Festooning

Michael Metzger

Why is festooning one of the fruits of spiritual formation?

A while back, a friend whom I admire reminded me that we shouldn’t talk about transformation until we’re clear on formation. He felt most of us are unclear. I tend to agree, noting how few Christians evidence one of the fruits of formation: festooning.

Festooning means “adorning.” Dante festooned the Lord’s Prayer, adorning the Latin version (it has forty-nine words) by turning it into an Italian prayer of more than 160 words.[1] He did this to depict God’s Bride being adorned with beauty.

We are God’s bride, his handiwork. The Greek word for handiwork is poeima, our word poem. We’re God’s poetry. As we mature, we festoon our lives with beauty so that we are prepared to be presented as a pure virgin to our husband, Jesus (II Cor.11:2; Eph.5:32). In older times, this included festooning scripture, adorning it with genuine poetry.

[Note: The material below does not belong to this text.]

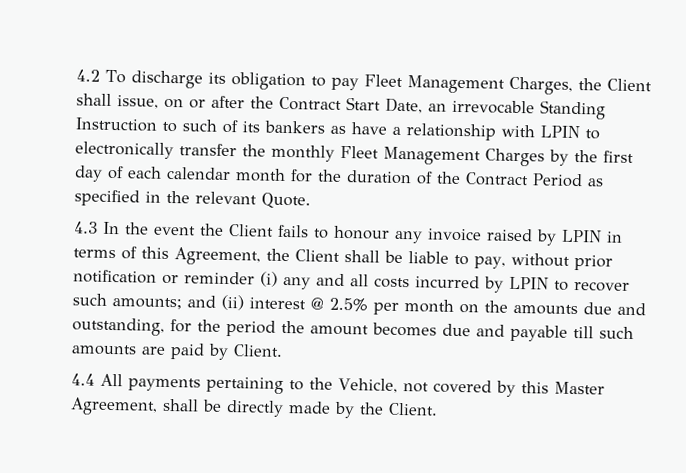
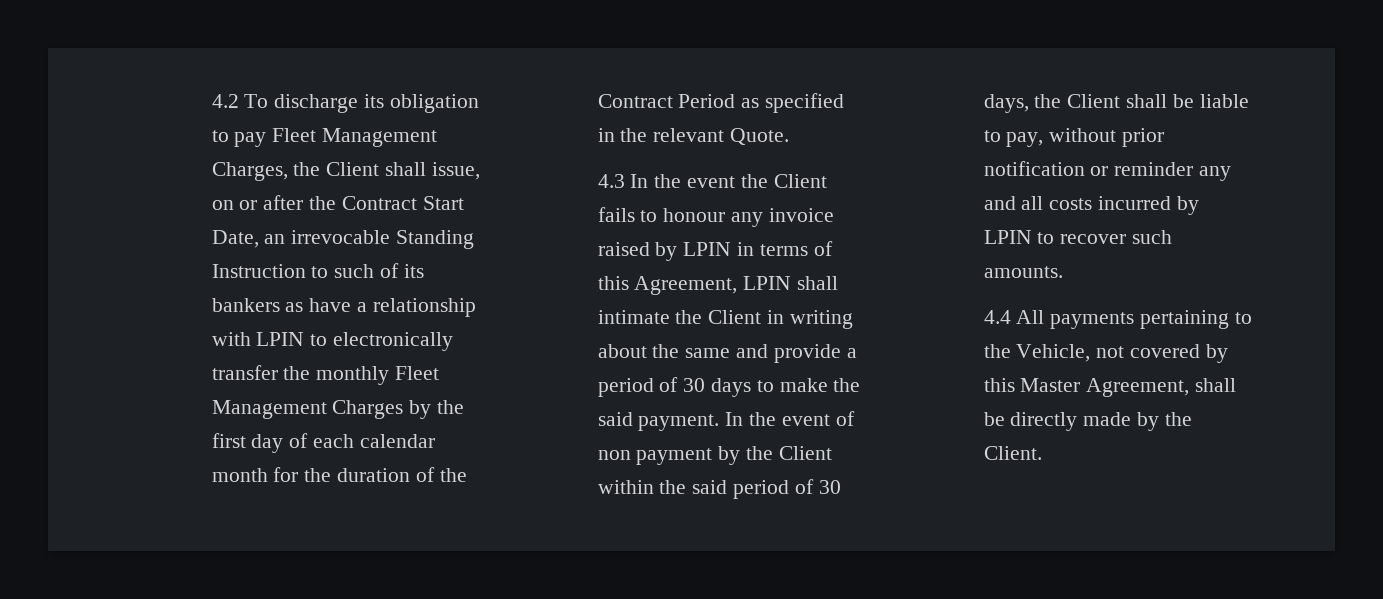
- 4.3 In the event the Client fails to honour any invoice raised by LPIN in terms of this Agreement, the Client shall be liable to pay, without prior notification or reminder (i) any and all costs incurred by LPIN to recover such amounts; and (ii) interest @ 2.5% per month on the amounts due and outstanding, for the period the amount becomes due and payable till such amounts are paid by Client.
+ 4.3 In the event the Client fails to honour any invoice raised by LPIN in terms of this Agreement, LPIN shall intimate the Client in writing about the same and provide a period of 30 days to make the said payment. In the event of non payment by the Client within the said period of 30 days, the Client shall be liable to pay, without prior notification or reminder any and all costs incurred by LPIN to recover such amounts.

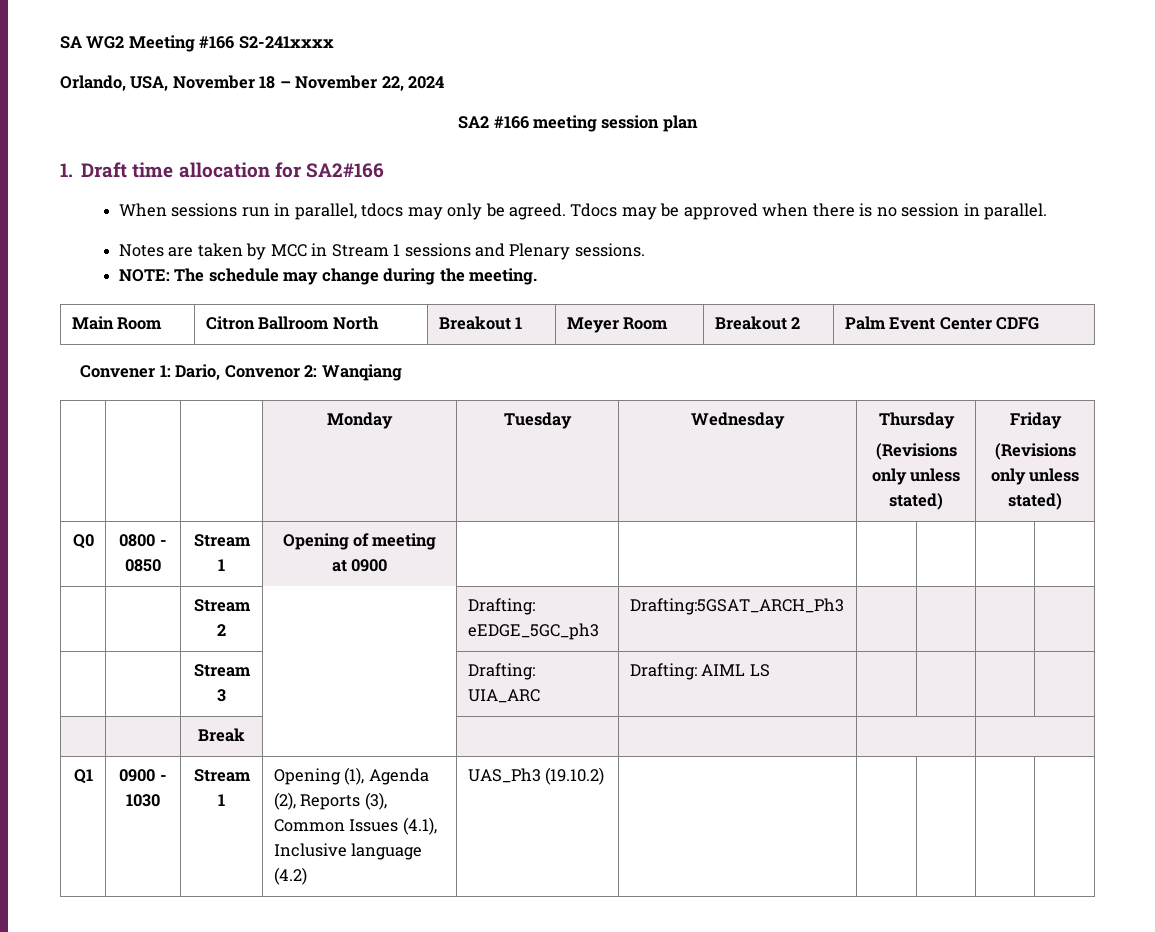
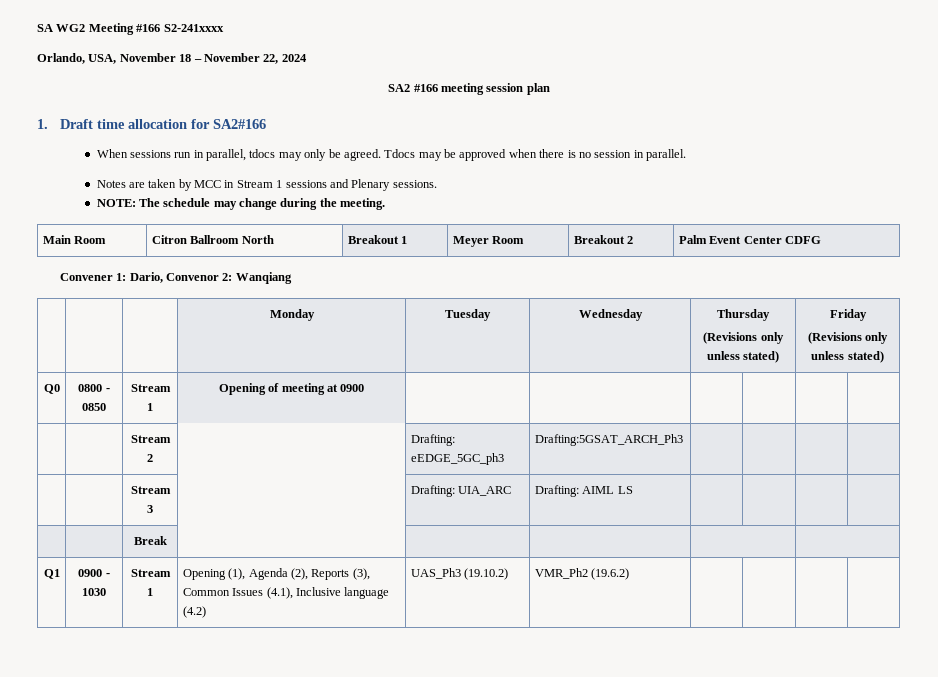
- Q1 | 0900 - 1030 | Stream 1 | Opening (1), Agenda (2), Reports (3), Common Issues (4.1), Inclusive language (4.2) | UAS_Ph3 (19.10.2) | | | | |
+ Q1 | 0900 - 1030 | Stream 1 | Opening (1), Agenda (2), Reports (3), Common Issues (4.1), Inclusive language (4.2) | UAS_Ph3 (19.10.2) | VMR_Ph2 (19.6.2) | | | |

And therein lies the rub. There are three stages to becoming a genuine poet: parrot, pert, poet.[2] Parroting is rote learning, which often rubs American Christians the wrong way. They conflate rote with meaningless repetition. Jesus wasn’t against repetition per se. The Lord was against meaningless repetition. Big difference between the two, evident in Jesus telling disciples to pray this way: “Our Father, who art in heaven…” Sounds pretty rote to me.

I began reciting the Lord’s Prayer about 25 years ago after reading Dallas Willard’s festooning of the prayer in The Divine Conspiracy. For at least three years, all I did was recite it throughout the day. Back then, I didn’t know how, on average, it takes about three years of recitation to carve out new neural pathways, to making something second nature.

After three years, I was prepared to enter the pert stage. Over the next decade, I practiced Lexio Divina, meditating on the Lord’s Prayer, phrase by phrase, and sometimes word for word, lingering over each bit, seeking to “uncover” hidden meanings Paul refers to.

About eight years ago, I felt prepared to enter the poet stage. I began festooning the Lord’s Prayer. You can imagine my delight one morning when the lectionary included a scene from the Exodus where God tells the Israelites: “In the evening twilight you shall eat flesh, and in the morning you shall have your fill of bread.” Uh, flesh isn’t actually bread, is it?

It can be. The children of Israel saw the manna (quail in the flesh), and asked one another, “What is this?” Moses told them: “This is the bread which the Lord God has given you to eat.” Moses prefigures Jesus, who said: “I am the bread of life. Unless you eat my flesh and drink my blood, you have no life in you.”

But there’s more. In the Bible, the number seven denotes completeness. There are seven petitions in the Lord’s Prayer. The first three relate to God and the last three relate to us. The seventh, which is fourth in order—“give us this day our daily bread”—relates to both God and man. “It relates to man because it asks for food to sustaining us physically, and it relates to God because it refers to the Eucharist under the appearance of bread.”[3] In the Eucharist, the bread and wine become the body and blood of Christ. It’s why two-thirds of the worldwide church sees the Eucharist as the source, center, and summit of Christian formation, for Christ is present in the host.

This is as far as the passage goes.